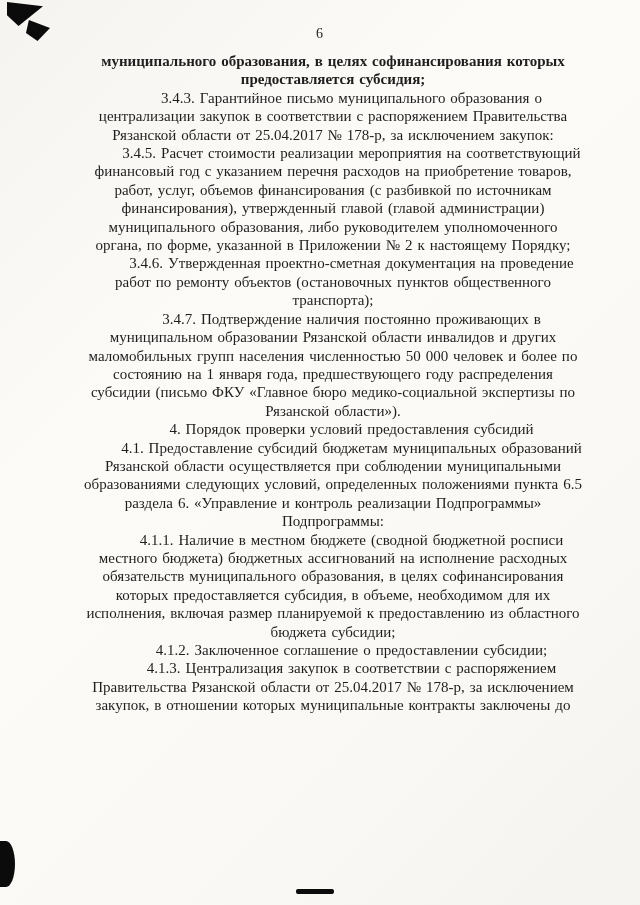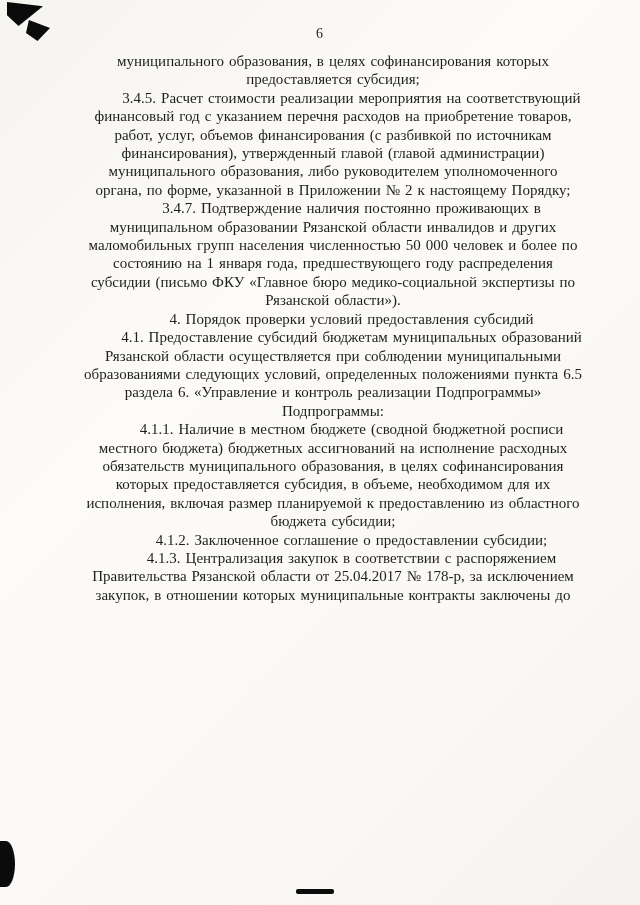--- a/index.html
+++ b/index.html
@@ -40,20 +40,21 @@
     text-align: justify;
   }
   p.para {
     margin: 0;
     text-indent: 37px;
     word-spacing: 1.2px;
     text-align: center;
   }
   p.para.no-indent {
     text-indent: 0;
+    font-weight: bold;
   }
   .heading {
     margin: 17px 0;
     text-align: center;
     text-indent: 0;
     font-weight: 400;
     font-size: 15px;
   }
   .artifact {
     position: absolute;
@@ -93,21 +94,23 @@
 
 <div class="page">
 
   <div class="artifact tl1"></div>
   <div class="artifact tl2"></div>
 
   <div class="page-number">6</div>
 
   <div class="content">
     <p class="para no-indent">муниципального образования, в целях софинансирования которых предоставляется субсидия;</p>
+    <p class="para">3.4.3. Гарантийное письмо муниципального образования о централизации закупок в соответствии с распоряжением Правительства Рязанской области от 25.04.2017 № 178-р, за исключением закупок:</p>
     <p class="para">3.4.5. Расчет стоимости реализации мероприятия на соответствующий финансовый год с указанием перечня расходов на приобретение товаров, работ, услуг, объемов финансирования (с разбивкой по источникам финансирования), утвержденный главой (главой администрации) муниципального образования, либо руководителем уполномоченного органа, по форме, указанной в Приложении № 2 к настоящему Порядку;</p>
+    <p class="para">3.4.6. Утвержденная проектно-сметная документация на проведение работ по ремонту объектов (остановочных пунктов общественного транспорта);</p>
     <p class="para">3.4.7. Подтверждение наличия постоянно проживающих в муниципальном образовании Рязанской области инвалидов и других маломобильных групп населения численностью 50 000 человек и более по состоянию на 1 января года, предшествующего году распределения субсидии (письмо ФКУ «Главное бюро медико-социальной экспертизы по Рязанской области»).</p>
     <p class="para heading">4. Порядок проверки условий предоставления субсидий</p>
     <p class="para">4.1. Предоставление субсидий бюджетам муниципальных образований Рязанской области осуществляется при соблюдении муниципальными образованиями следующих условий, определенных положениями пункта 6.5 раздела 6. «Управление и контроль реализации Подпрограммы» Подпрограммы:</p>
     <p class="para">4.1.1. Наличие в местном бюджете (сводной бюджетной росписи местного бюджета) бюджетных ассигнований на исполнение расходных обязательств муниципального образования, в целях софинансирования которых предоставляется субсидия, в объеме, необходимом для их исполнения, включая размер планируемой к предоставлению из областного бюджета субсидии;</p>
     <p class="para">4.1.2. Заключенное соглашение о предоставлении субсидии;</p>
     <p class="para">4.1.3. Централизация закупок в соответствии с распоряжением Правительства Рязанской области от 25.04.2017 № 178-р, за исключением закупок, в отношении которых муниципальные контракты заключены до</p>
   </div>
 
   <div class="artifact bl"></div>
   <div class="artifact bc"></div>

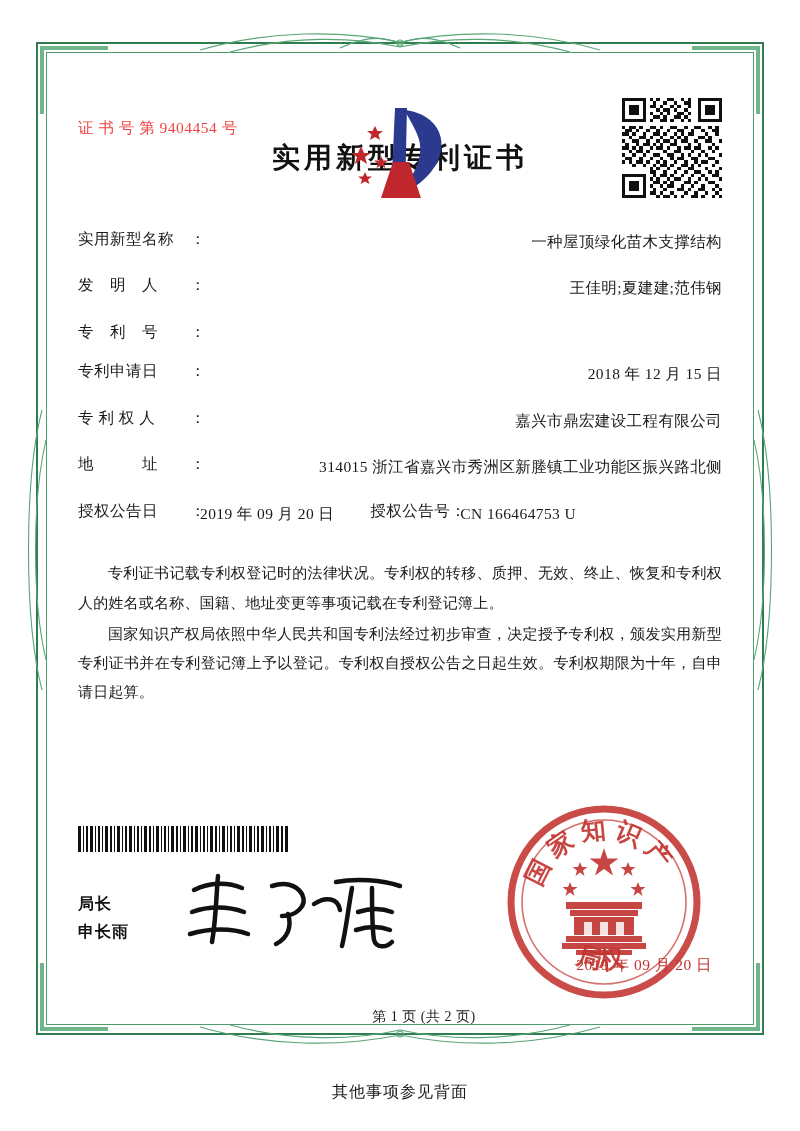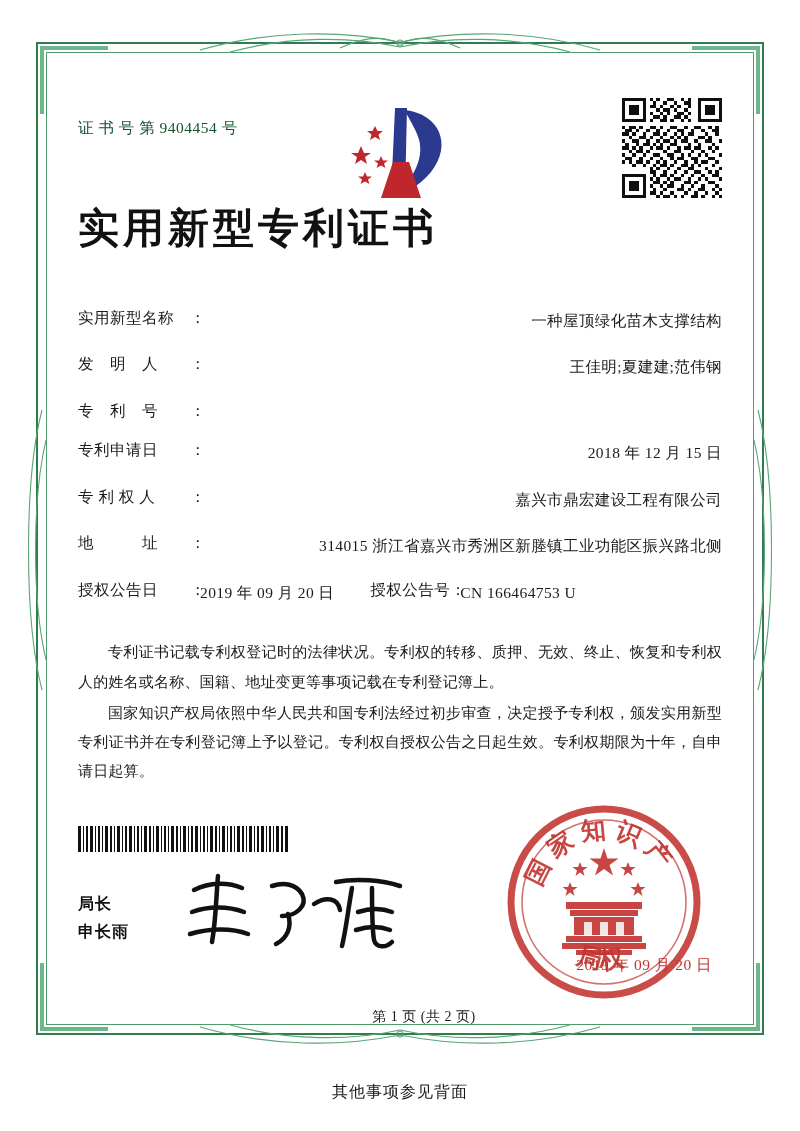--- a/index.html
+++ b/index.html
@@ -72,21 +72,21 @@
   .content {
     position: absolute;
     left: 78px;
     right: 78px;
     top: 100px;
   }
 
   .cert-no {
     font-size: 15.5px;
     letter-spacing: 0.5px;
-    color: #14532d;
+    color: #ef4444;
     margin-top: 18px;
   }
 
   .logo {
     position: absolute;
     left: 50%;
     transform: translateX(-50%);
     top: 0px;
     width: 130px;
     height: 110px;
@@ -95,24 +95,24 @@
   .qr {
     position: absolute;
     right: 0;
     top: -2px;
     width: 100px;
     height: 100px;
   }
   .qr svg { display:block; }
 
   .title {
-    font-size: 41px;
+    text-align: center;
+    font-size: 28px;
     font-weight: bold;
     letter-spacing: 4px;
-    margin-top: 62px;
     color: #111;
     font-family: "DejaVu Serif", "Liberation Serif", serif;
   }
 
   .fields {
     margin-top: 54px;
     font-size: 15.5px;
     line-height: 1;
   }
   .field-row {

━━━━━━━━━━━━━━━━━━━━━━━━━━━━━━

For the string "целях", search the preceding data and copy every line that includes it.

▶ Solution to the problem:
     <p class="para no-indent">муниципального образования, в целях софинансирования которых предоставляется субсидия;</p>
     <p class="para">4.1.1. Наличие в местном бюджете (сводной бюджетной росписи местного бюджета) бюджетных ассигнований на исполнение расходных обязательств муниципального образования, в целях софинансирования которых предоставляется субсидия, в объеме, необходимом для их исполнения, включая размер планируемой к предоставлению из областного бюджета субсидии;</p>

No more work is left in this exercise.